Superior Court, New Haven County
Mar 13, 1958
144 A.2d 539 (Conn. Super. Ct. 1958)

Opinion

File No. 85343

Sec. 478d, concerning actions against local housing authorities for injury on housing authority property, is broad enough to include both negligence and nuisance actions. In this respect it differs from § 1180d, creating a right of action against a municipality for a defective highway. The requirement of written notice in § 478d is a condition subsequent, by which an existing right is cut off by the nonperformance of the condition, rather than, as in § 1180d, a condition precedent to the existence of the right. Therefore lack of notice is a matter of defense, to be pleaded by the defendant. The present complaint was not demurrable on the ground that there was no allegation of notice.
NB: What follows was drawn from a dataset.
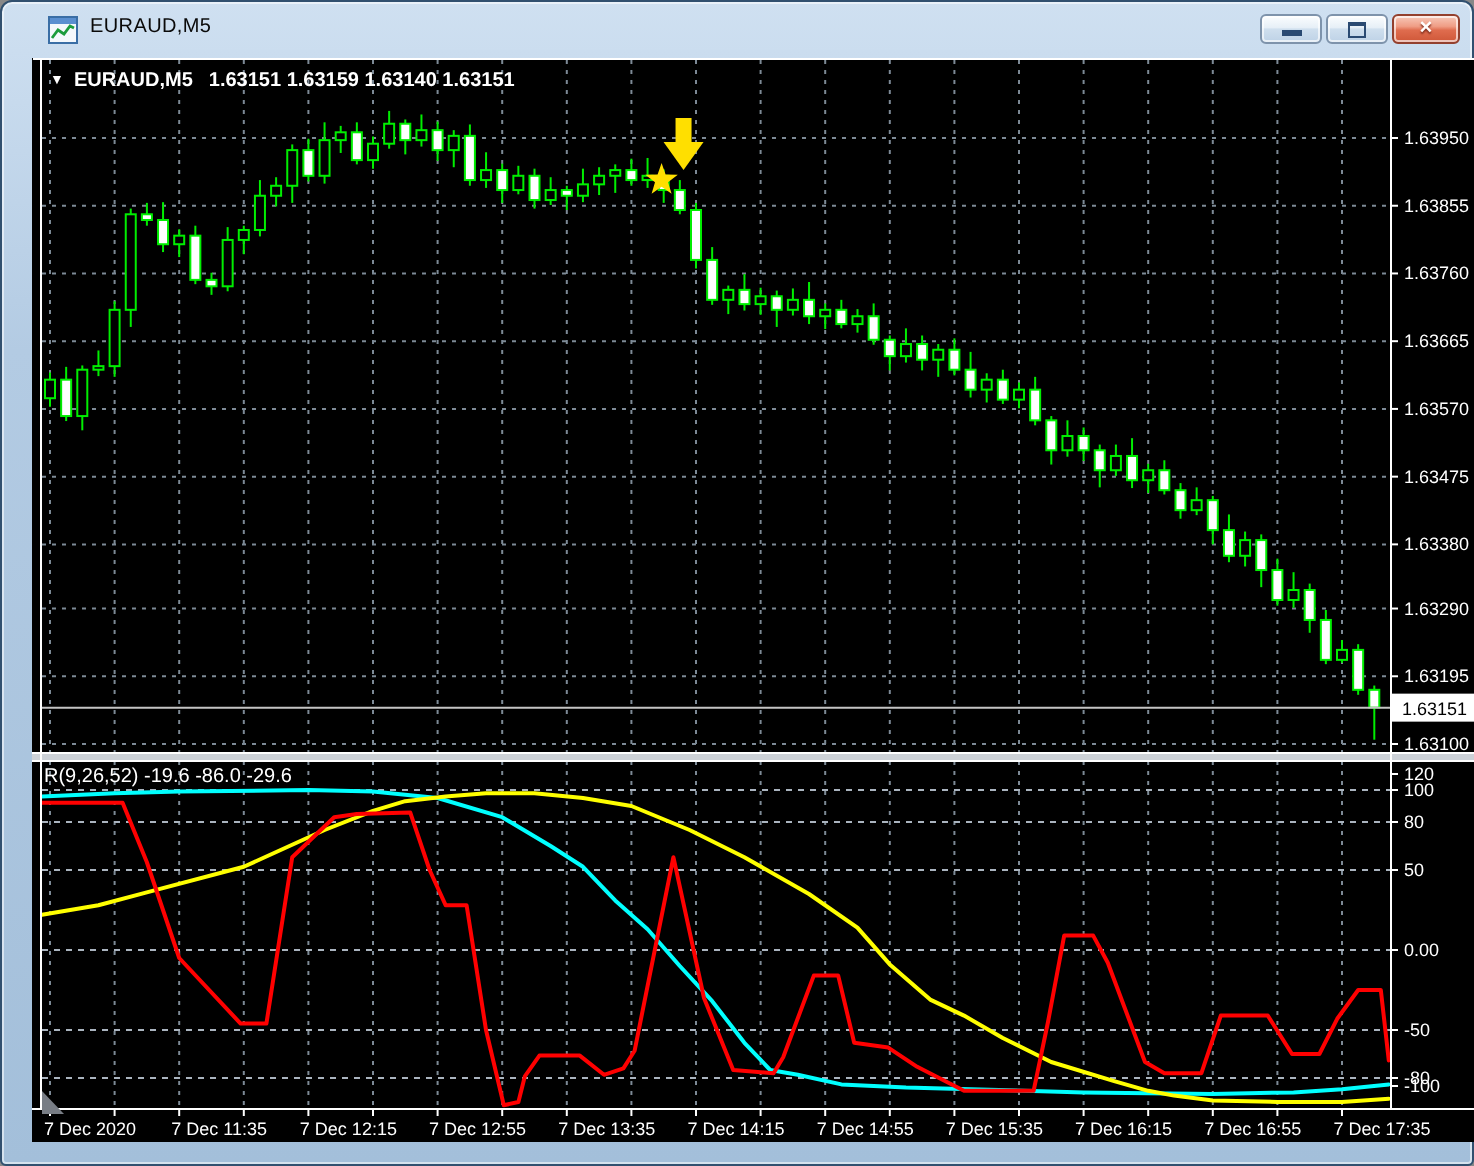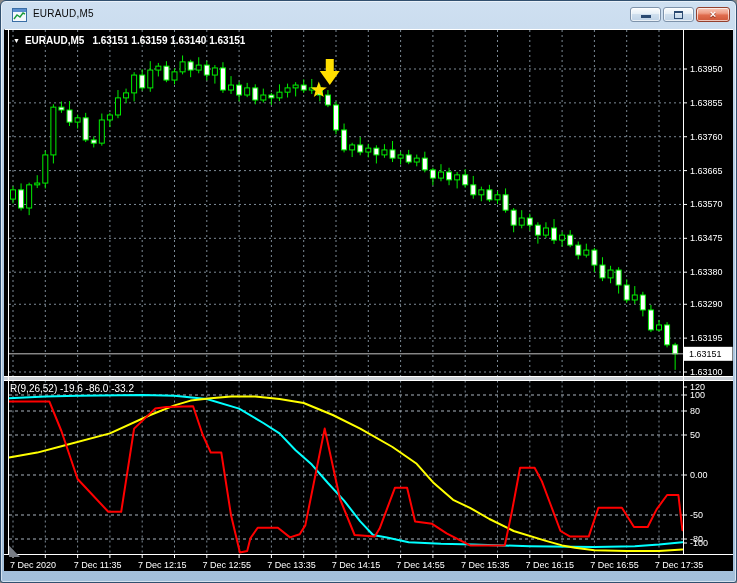"EURAUD,M5" .win { padding-left: none -> 12px }
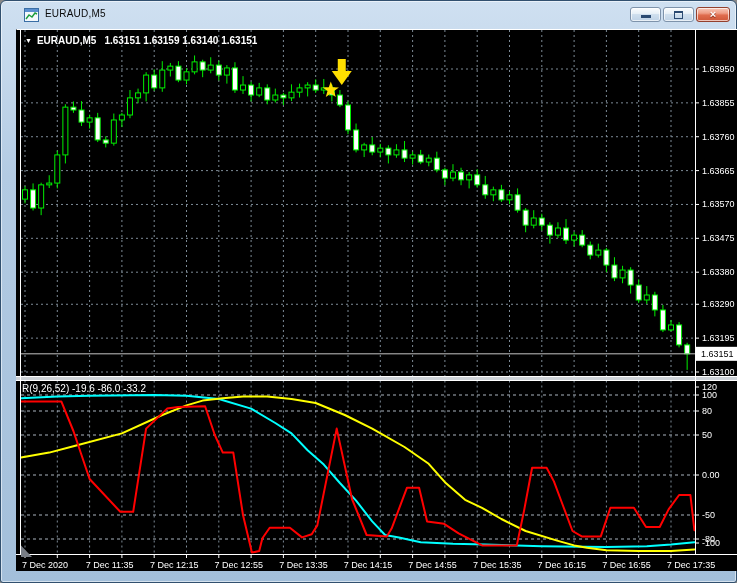"R(9,26,52) -19.6 -86.0 -33.2" div.ind-label { text: -33.2 -> -29.6 }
Memorandum filed March 13, 1958

Memorandum on demurrer to amended complaint. Demurrer overruled.

Fred H. White, of New Haven, for the plaintiff.

T. Holmes Bracken, of New Haven, for the defendant.


Defendant demurs to claim of nuisance alleged by plaintiff, who brings suit for a fall on property of the defendant housing authority, because there is no allegation of notice as required by § 478d of the 1955 Cumulative Supplement to the General Statutes. Whether the claim is negligence or nuisance, the statute is broad enough to include both. In this way it differs from § 2126 of the General Statutes (as amended, Cum. Sup. 1955, § 1180d), which concerns municipalities in regard to a defective highway.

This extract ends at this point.